Help me decode what looks like base64
June 21, 2012 9:04 AM   Subscribe

I have a program that stores information in a database. Because this program doesn't have an API, any automation has to be done by writing directly to the database. Some of the database columns are encoded, so in order to write into them I need to know the encoding method. Can you help me figure it out? Examples inside.

It looks like Base64, but decoding it just comes up with random unicode characters, so I think there's more going on (such as some character padding). Here's some examples, and I can generate additional arbitrary examples through the program if it will be helpful.

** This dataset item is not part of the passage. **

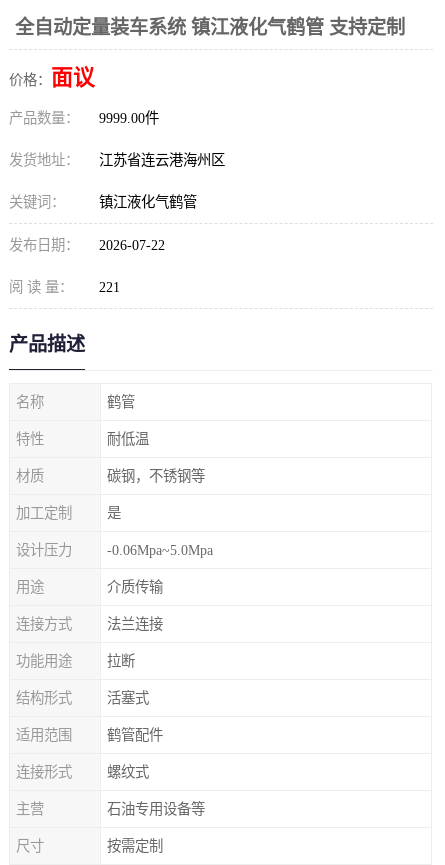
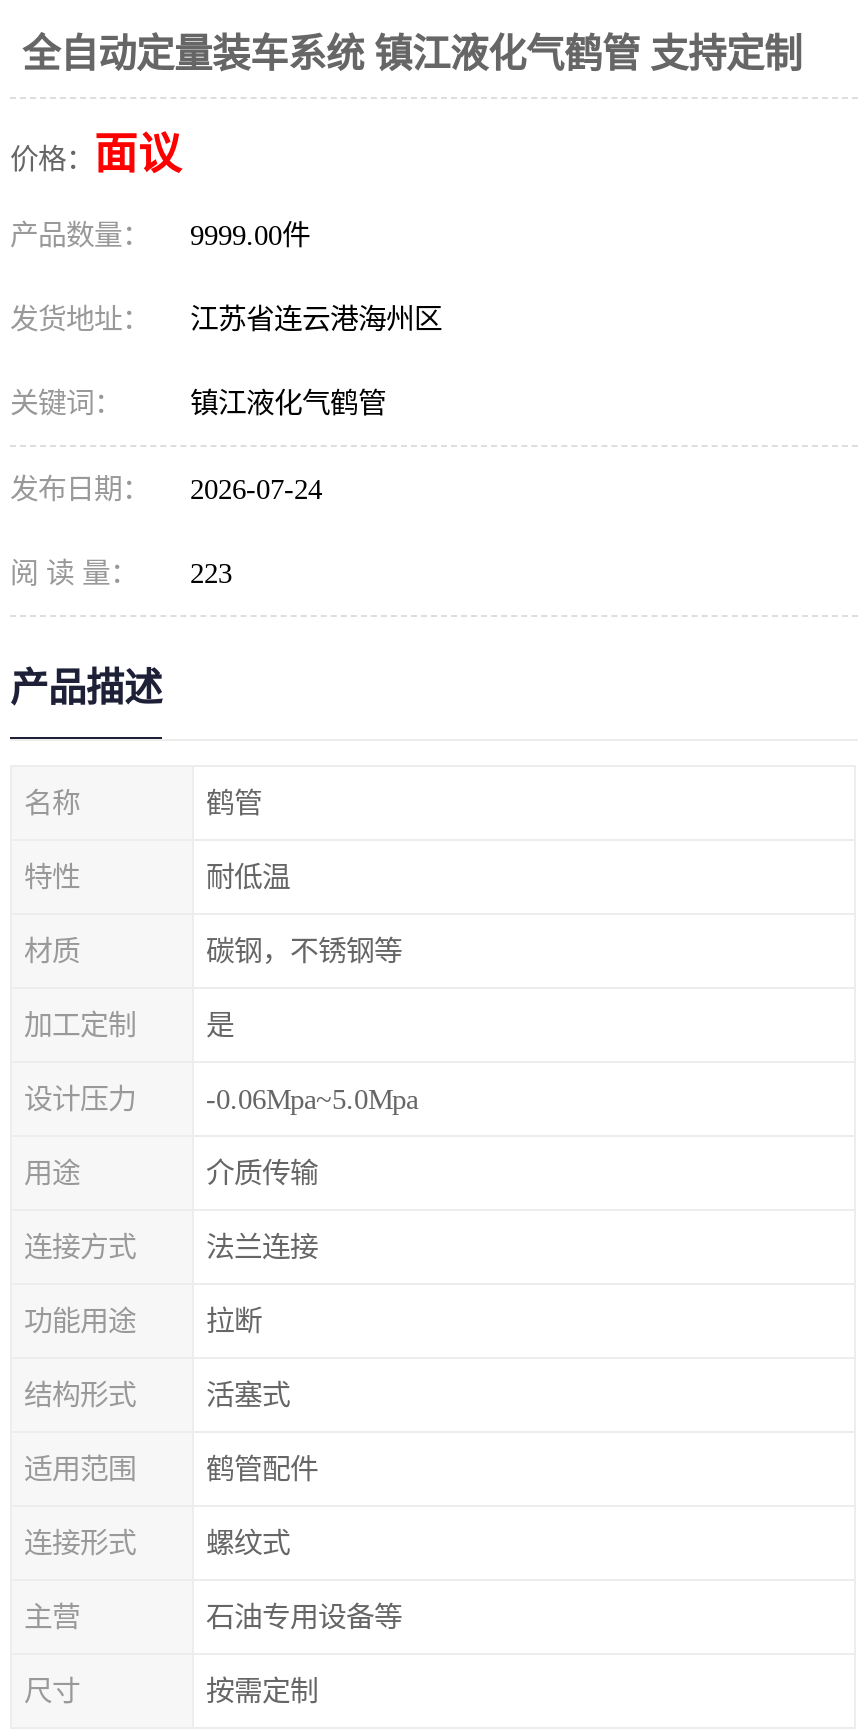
- 发布日期： 2026-07-22
+ 发布日期： 2026-07-24

- 阅 读 量： 221
+ 阅 读 量： 223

plaintext:metafilter encoded:s9/L/Eh32x8V1gKnpqTGug==
plaintext:0123456789 encoded:dQA8RA9MA8EVj95j6cr7fg==
plaintext:Base64?? encoded:rLBE10f44pM5Y+jQzo6+/Q==
plaintext:base64?? encoded:nNxyuE3+t5gDuhEoCBN60w==
plaintext:a encoded:g11eOdF3AzkRE7/MTBfVPQ==
plaintext:b encoded:Fh1hlqvtQB+cYx2+FI0x0Q==
posted by Nonsteroidal Anti-Inflammatory Drug to Computers & Internet (26 answers total) 5 users marked this as a favorite
Response by poster: And upon some additional testing, it's padding with spaces up to a maximum of 10 characters.
posted by Nonsteroidal Anti-Inflammatory Drug at 9:07 AM on June 21, 2012

And upon some additional testing, it's padding with spaces up to a maximum of 10 characters.

At the front or the back? What happens if you save a string longer than 10 characters?
posted by tylerkaraszewski at 9:11 AM on June 21, 2012

Looks like some kind of HMAC to me, the difference between two inputs that are only a few bits apart (b vs B, a vs b) are huge and all over the string. I'd go and reverse engineer the code.
posted by themel at 9:14 AM on June 21, 2012

Response by poster: At the front or the back?

Great question. ' a ' generates the same result as 'a', so maybe it's stripping spaces internally? I assumed it was padding since any input gets an identical length output, but maybe it's doing something else.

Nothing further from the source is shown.